Koko di Koko et Consorts comparaissent à Kigulube. Ph. Laprunellerdc.info
Le ministère public demande la condamnation à perpétuité de Koko Di Koko et deux de ses coaccusés pour toutes les exactions commises par sa milice, sans considérer les circonstances atténuantes.
Cette réquisition a été faite au cours de l’audience de ce lundi 28 Octobre 2019, dans le procès opposant le chef de la milice Koko di Koko et 4 coaccusés au ministère public qui a eu lieu au palais de justice militaire dans la ville Bukavu.
Le ministère public qui demande au tribunal militaire dans ce dossier de condamner ces 3 prévenus pour toutes les autres infractions selon sa volonté, appelle à l’acquittement de deux autres dont les infractions n’ont pas été établies, en tenant en compte néanmoins, la répartition des dommages.

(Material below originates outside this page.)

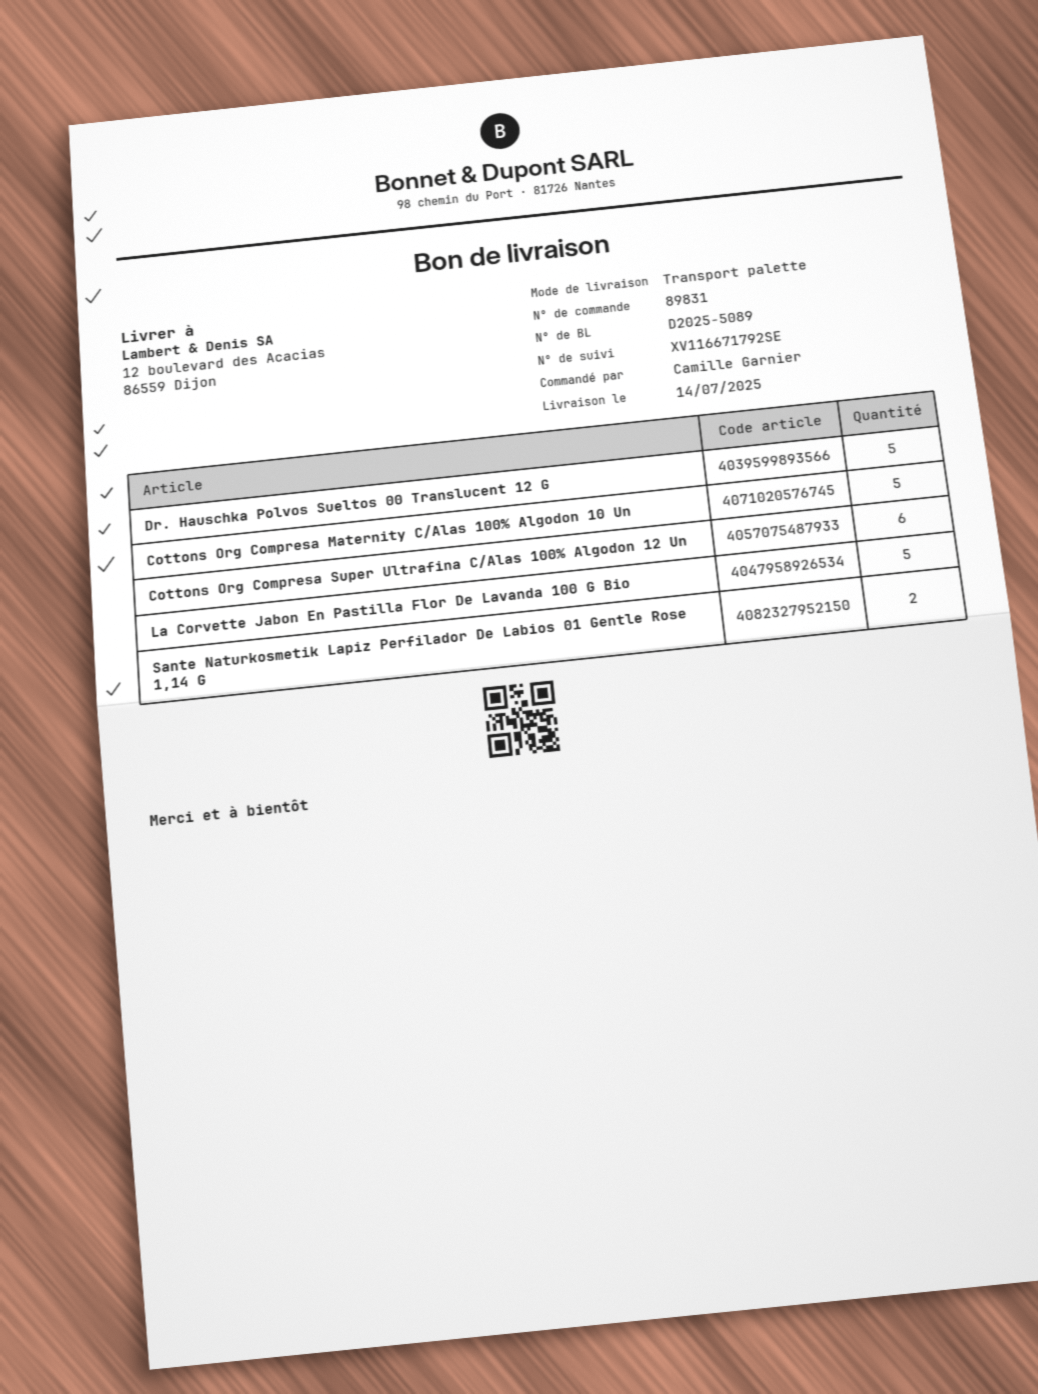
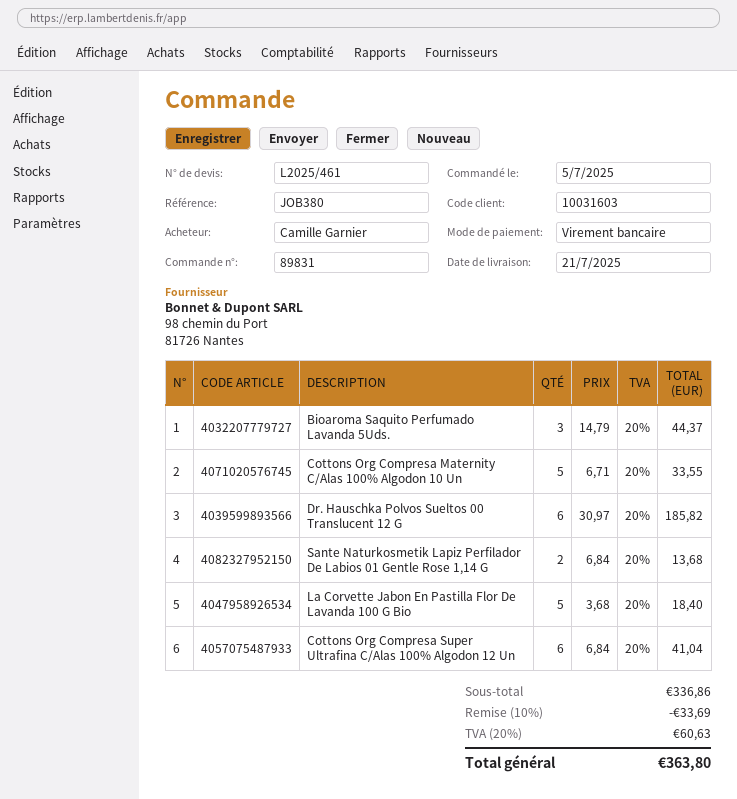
delivery date: 2025-07-14 -> 2025-07-21
Dr. Hauschka Polvos Sueltos 00 Translucent 12 G: 5 -> 6
Bioaroma Saquito Perfumado Lavanda 5Uds.: none -> 3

Avant de prononcer son réquisitoire, l’officier du ministère public a exposé sur les différentes exactions commises par la milice du prévenu Masudi Alimasi Frédéric dit Koko di Koko dans plusieurs villages comme Bipanda, Baliga, Chalamaze, Geuza, Ikapi, Kabukitu, Keba, Mitaba, Ibambyo, Kigulube, dans le territoire de Shabunda, et Kabikokole dans le territoire de Mwenga.
Celui-ci indique que la milice baptisée Raiya Mutomboki qui à son origine avait comme mission de chasser les groupes armés en chassant les FDLR en 2011, a par après détourné son objectif en commençant à attaquer les populations civiles.
Il affirme que ce groupe des Raiya Mutomboki conduit par un certain Donat, et structuré comme une armée avec 18 Brigades, dont l’une a été dirigée par Masudi Alimasi Frédéric (Koko Di Koko) s’est illustré dans plusieurs cas de violation de droits de l’homme.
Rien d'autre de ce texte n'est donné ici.